馴致され易く、向背を明らかにすることが苦手で、他律的な人々がひっそりと暮らすまほろ町を、隈なく覆う日常だ。今や私がまほろ町であり、まほろ町とは私のことにはかならない。私に正面切って異を唱えるほどの意力を持った者は、皆無といってもいい。独り決めが得意な町一番の警世家ですら、迫りくる春のなかにあって、私に満足し、私を楽しんでいる。

そして私に退屈し、うんざりしかけた頃、住民たちのあいだに貴賎上下の区別の気風が芽生え、度し難い衆愚の悪臭が鼻をつき始めるのだ。
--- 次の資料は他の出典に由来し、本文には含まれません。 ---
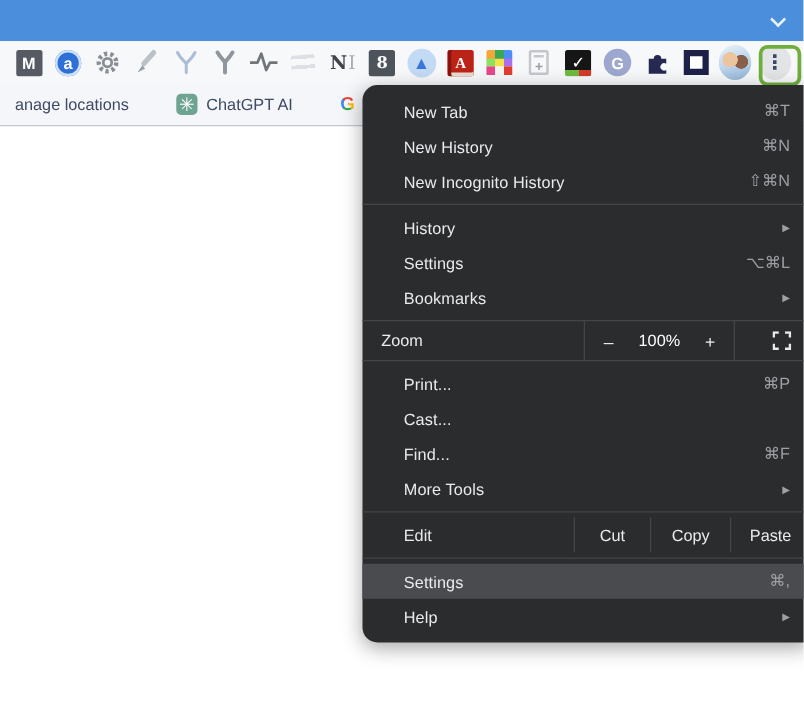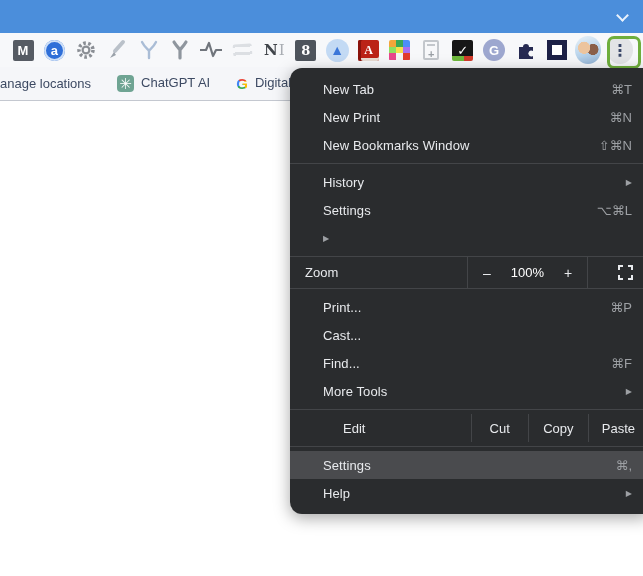--- a/index.html
+++ b/index.html
@@ -67,7 +67,7 @@
   .bookmarksbar { position:absolute; left:0; top:67px; width:643px; height:34px; background:#f5f6f9;
                   border-bottom:1px solid #c4c8d0; display:flex; align-items:center; gap:26px;
                   color:#3d4a63; font-size:13px; }
-  .bm { display:flex; align-items:flex-start; gap:7px; white-space:nowrap; }
+  .bm { display:flex; align-items:center; gap:7px; white-space:nowrap;margin-left:12px; }
   .bm-openai { width:17px; height:17px; border-radius:4px; background:#6fa493; color:#fff;
                display:flex; align-items:center; justify-content:center; font-size:15px; font-weight:bold; }
   .bm-g { font-size:15px; font-weight:bold;

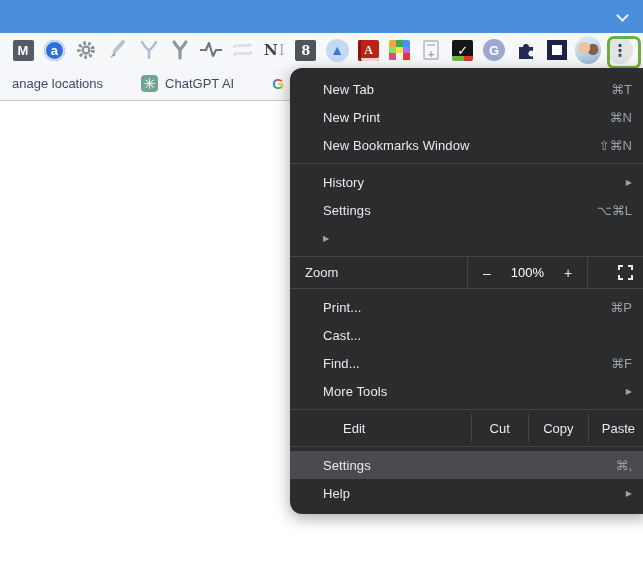--- a/index.html
+++ b/index.html
@@ -214,7 +214,7 @@
       <span class="sc">⌘T</span>
     </div>
     <div class="mi">
-      <span class="lbl">New Print</span>
+      <span class="lbl">New History</span>
       <span class="sc">⌘N</span>
     </div>
     <div class="mi">

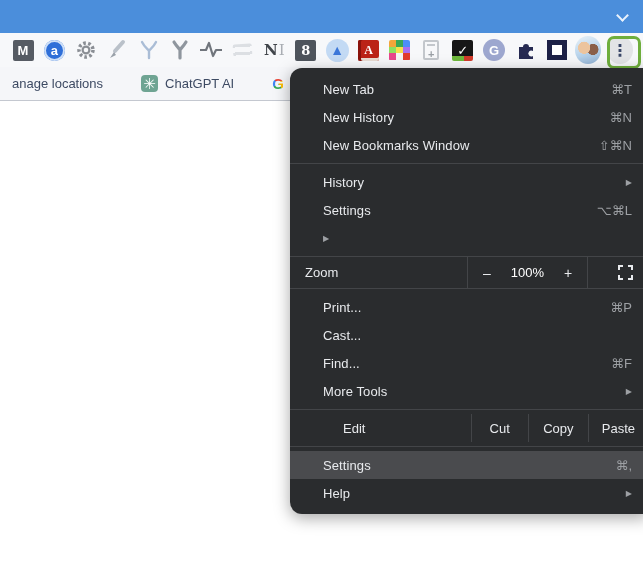--- a/index.html
+++ b/index.html
@@ -218,7 +218,7 @@
       <span class="sc">⌘N</span>
     </div>
     <div class="mi">
-      <span class="lbl">New Bookmarks Window</span>
+      <span class="lbl">New Incognito History</span>
       <span class="sc">⇧⌘N</span>
     </div>
 

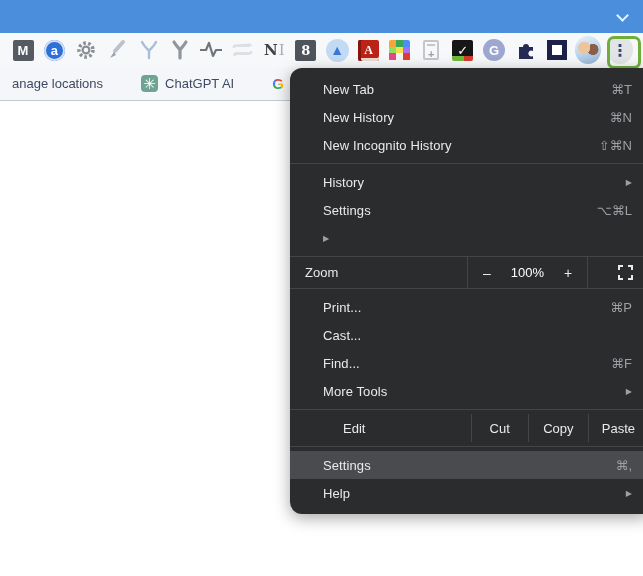--- a/index.html
+++ b/index.html
@@ -233,6 +233,7 @@
       <span class="sc">⌥⌘L</span>
     </div>
     <div class="mi">
+      <span class="lbl">Bookmarks</span>
       <span class="arr">▶</span>
     </div>
 

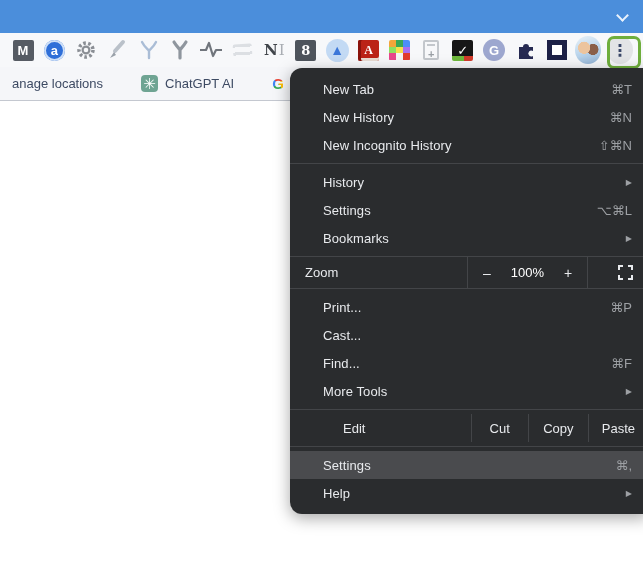--- a/index.html
+++ b/index.html
@@ -99,7 +99,7 @@
          display:flex; align-items:center; justify-content:flex-start; padding-left:30px; }
   
   .editrow { height:28px; display:flex; align-items:center; padding:0; }
-  .editrow .elabel { width:169px; padding-left:33px;margin-left:20px; }
+  .editrow .elabel { width:169px; padding-left:33px; }
   .ecell { height:100%; border-left:1px solid #434548; display:flex; align-items:center;
            justify-content:center; }
   .ecell.cut { width:61px; } .ecell.copy { width:64px; } .ecell.paste { width:64px; }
だが、それとて大したことはない。まほろ町の議会ではきょうもきょうとて、議事の円滑な進行を図るための薄汚ない根回しが行なわれ、局面の打開に苦慮するふりが横行し、篤志家による多額の寄付でもない限り解決は不可能という結論に達し、事務を簡捷する方法についてのくだらない意見が二つ三つ出される。また、注目の的となっている三階建ての黒いビルのなかでは、誰かの目配せひとつで誰かの命をあっさり奪う三人の男が、酔いつぶれて前後不覚になっている。野良犬は私に向って尾を打ち振り、副業の手仕事に励む主婦は私に向って苦笑し、危篤状態に陥った年寄りは私に後事を託して息を引き取ってゆく。少年世一は正午の時報に合せて、どこかで拾ってきたばかでかい陶製の花瓶を路面に叩きつけるが、私に笑殺されてしまう。